For the most part there is no creature on the planet filthier than a politician.
Great. We must have more art-in-public-places, mass transit, light rail, bike paths, plantings and assorted other “having-nothing-to-do-with-cars-traveling-on-highways” crap. Up taxes...this is a crisis!!!!
Maybe a third of the gasoline taxes returns to the roads and bridges - after the over paid federal desk sitters divert/ waste the rest on their new remodeled offices, Las Vegas trips & other perks , high speed rail, bike trails, etc.
They are starting to turn many regular roadways into automated tollways using license plate readers. This cannot stand. It sets a horrible precedent.

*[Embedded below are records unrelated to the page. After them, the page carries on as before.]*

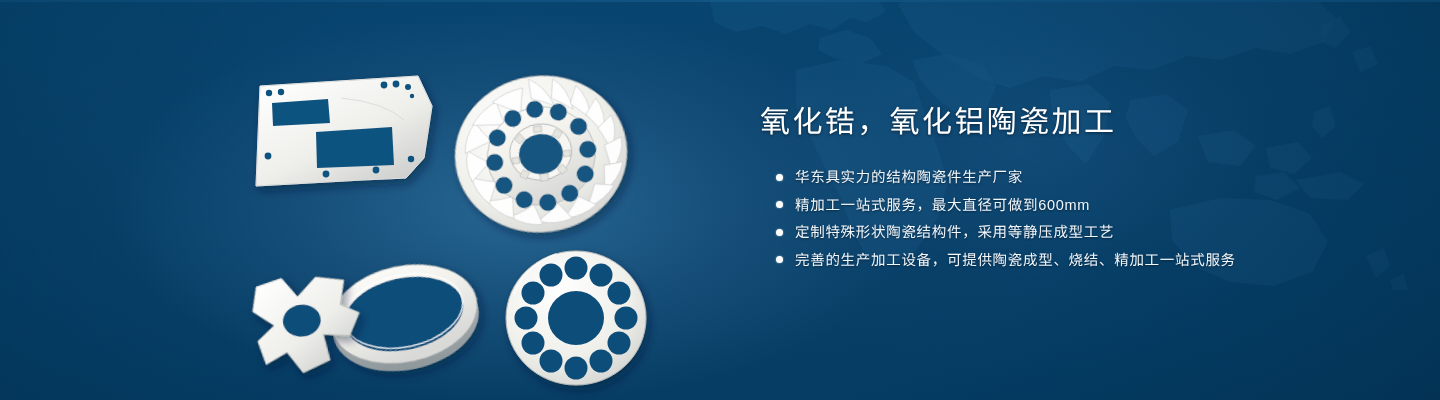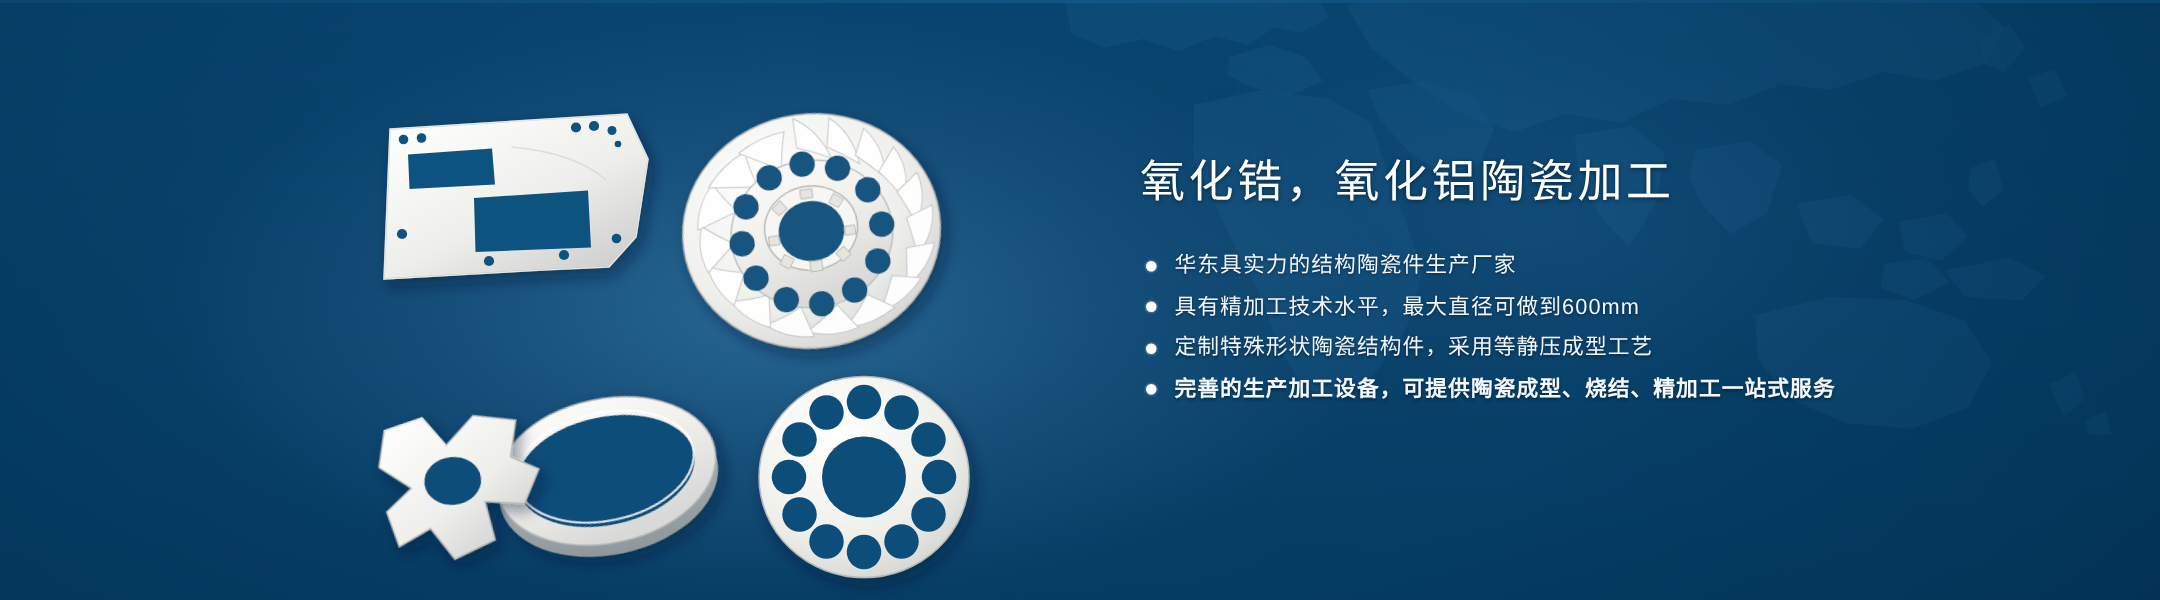"华东具实力的结构陶瓷件生产厂家" .bullets { margin: 4px -> 16px }
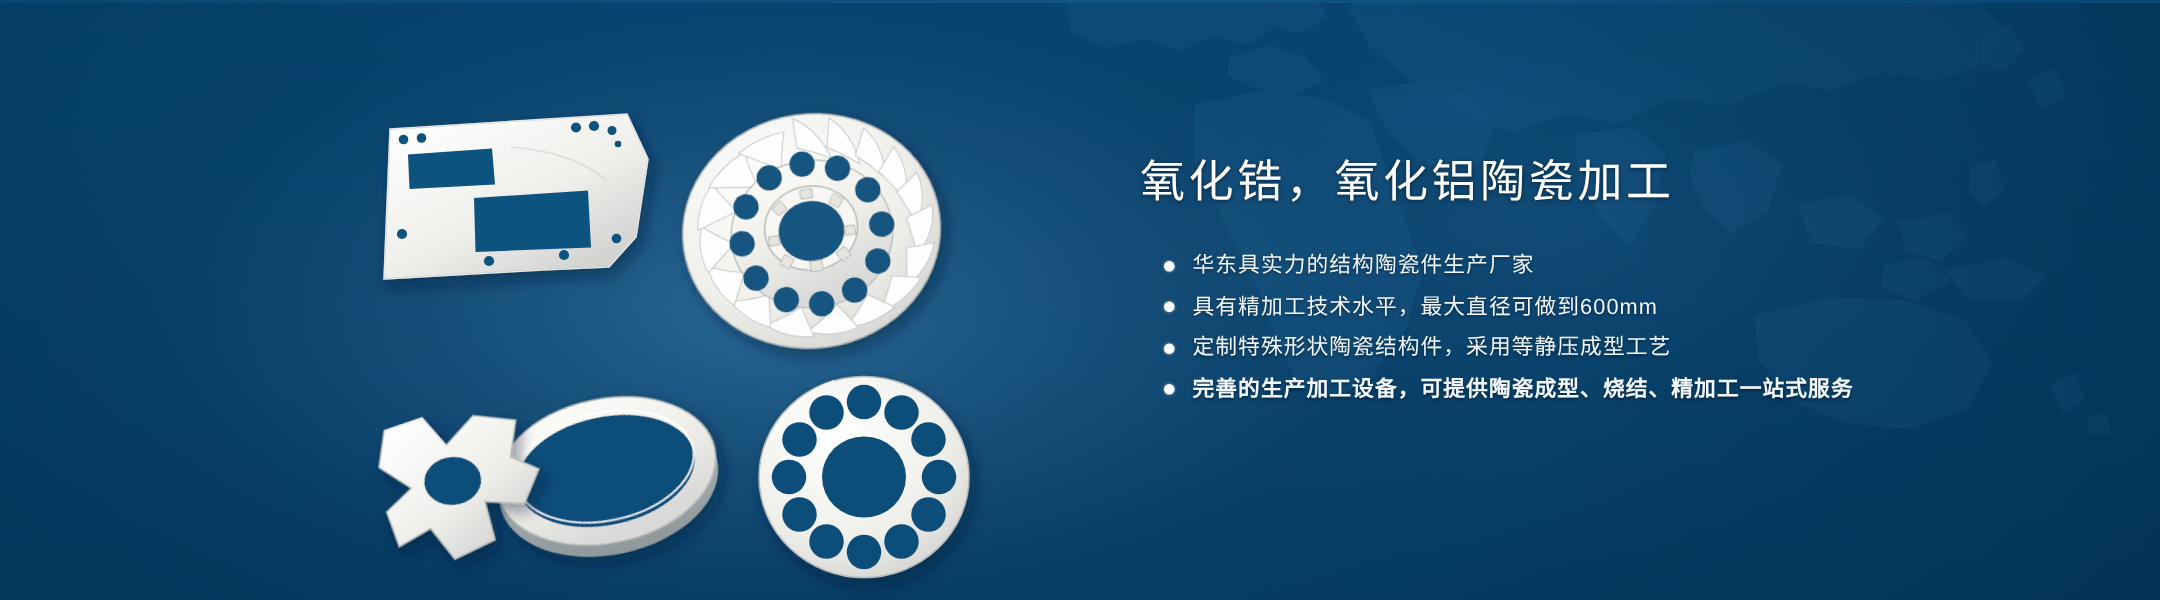"具有精加工技术水平，最大直径可做到600mm" span { text: 具有精加工技术水平 -> 精加工一站式服务 }
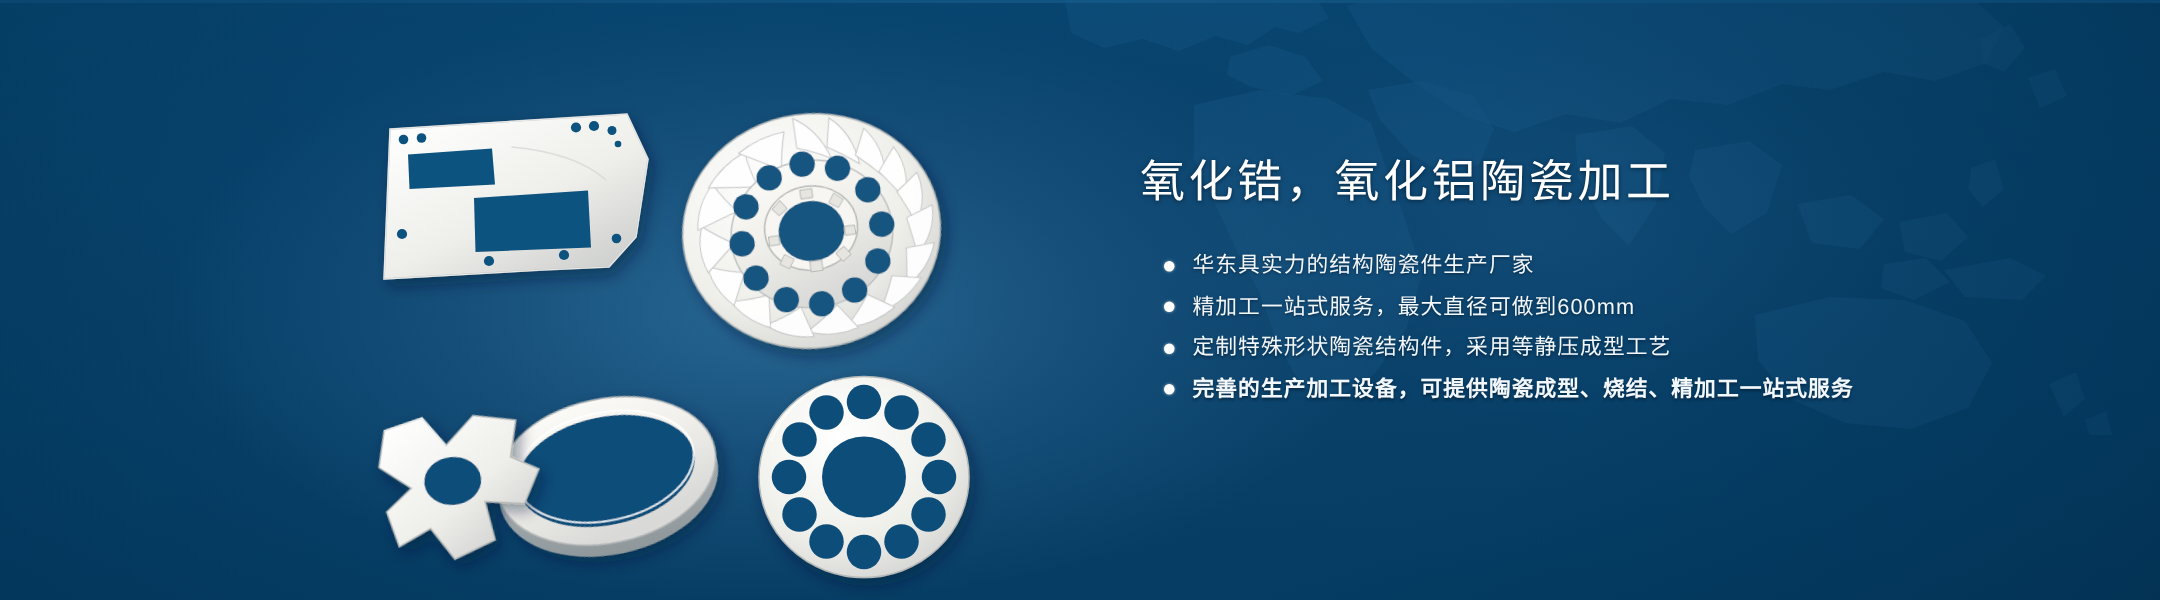"完善的生产加工设备，可提供陶瓷成型、烧结、精加工一站式服务" .bullets li:last-child { font-weight: bold -> none }
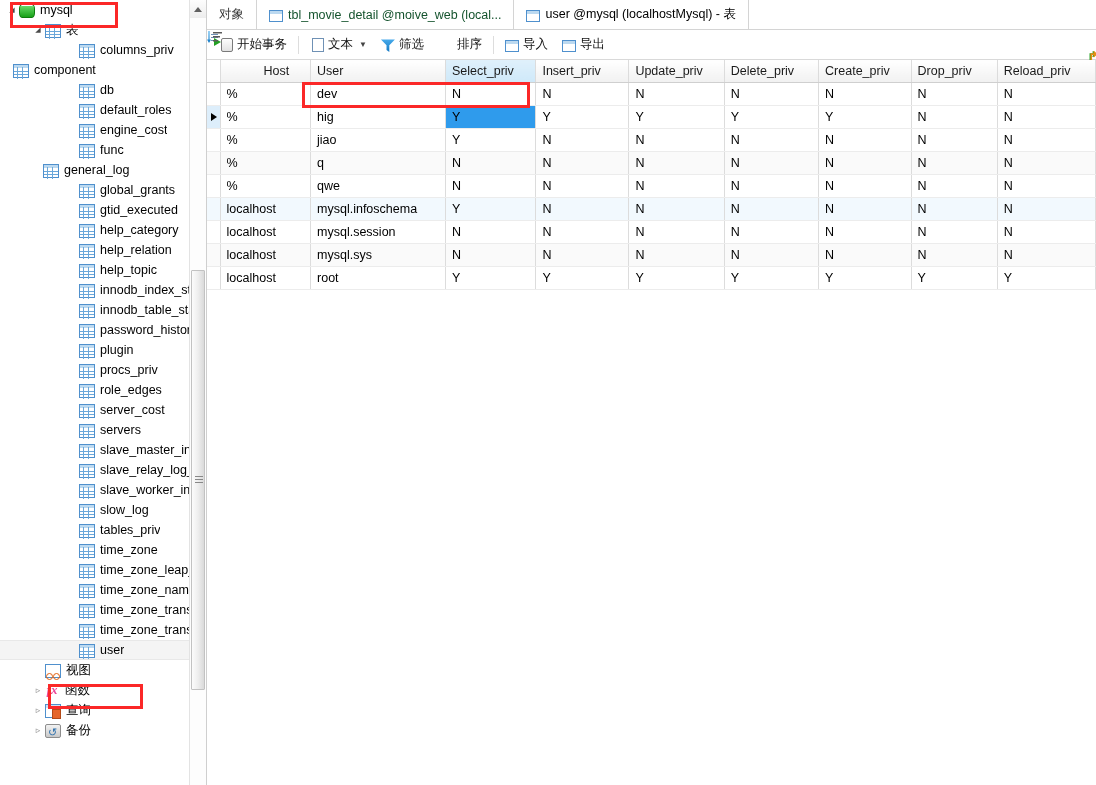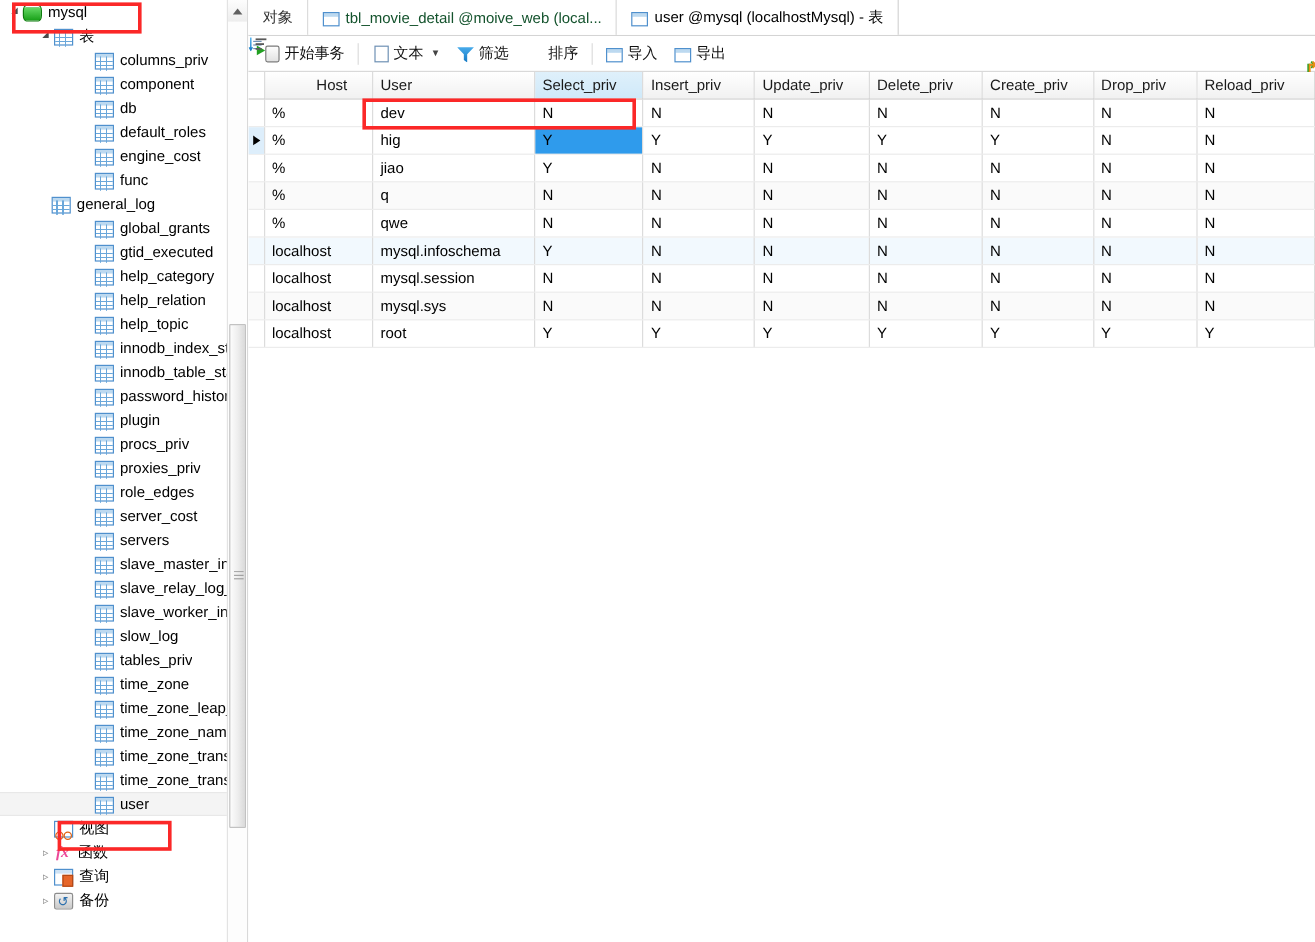"component" div.tnode { padding-left: 66px -> none }
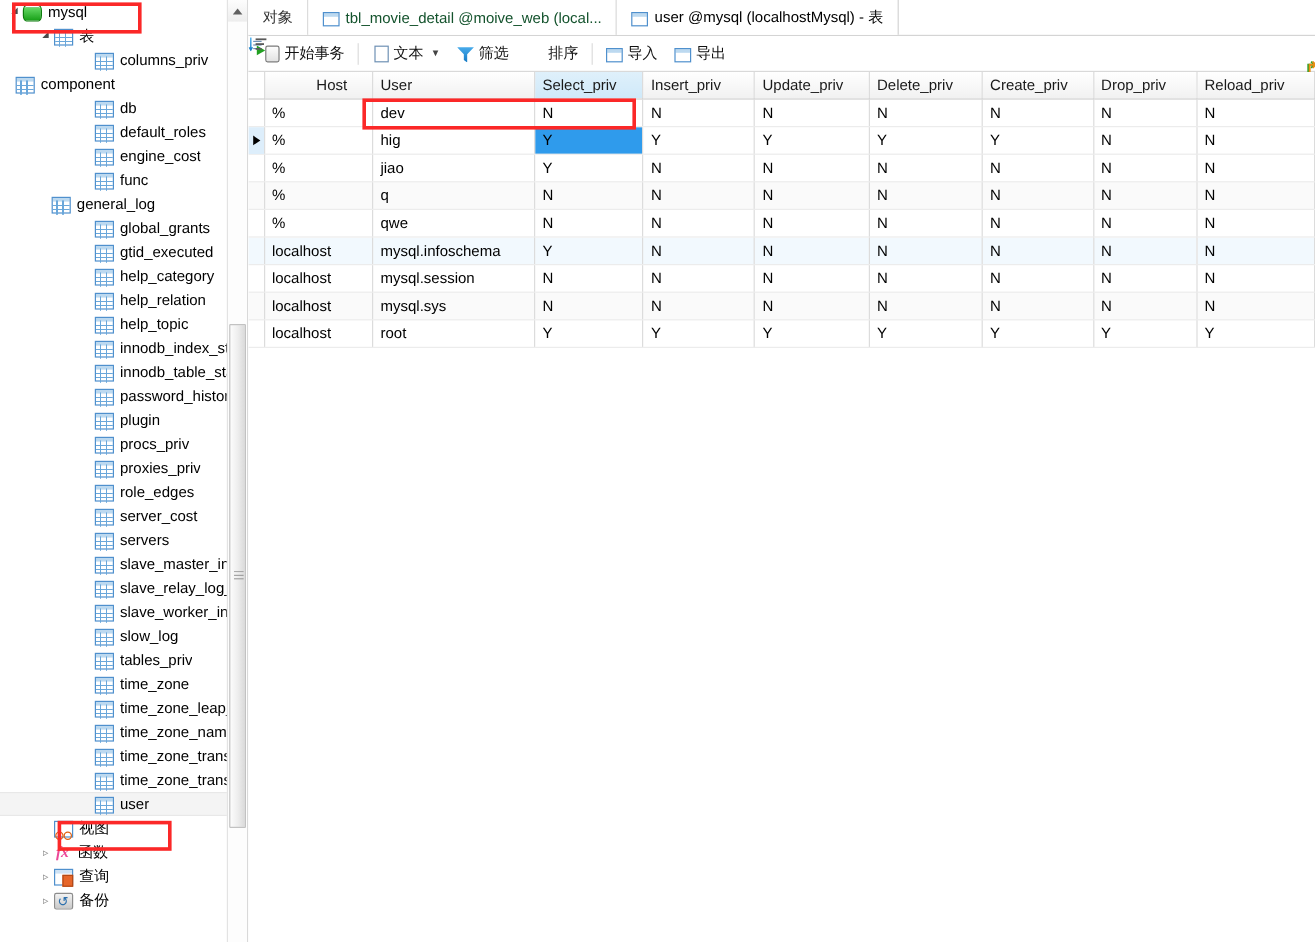"proxies_priv" div.tnode { html: <div> <span></span> <span></span> <span>proxies_priv</span> </div> -> none }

False premise. One can establish such roads by law (e.g. desired routes) but have the private sector build and maintain them afterwards. Same with post offices, where charters are issued to private owner/operators.
The private sector owned and operated (and still does) huge interstate railroad networks; the same can be applied to interstate highways. No need to gouge people for taxes to fill a “trust fund” whose end is questionable, never mind being a Ponzi scheme in and of itself. There are no flaws with the concept of privately-owned roadways whatsoever, other than the government regarding it as a flaw when they want control of it. No toll roads given over to private operators have become “financial disasters” eitherthe financial disaster was having them “free” to begin with, and the trust fund is exemplary of the real disaster.
There is plenty of money for interstate highways and bridges if that’s what it were spent on.
These would be government-owned tollways, right? At least the examples of that I’ve seen have been government-owned.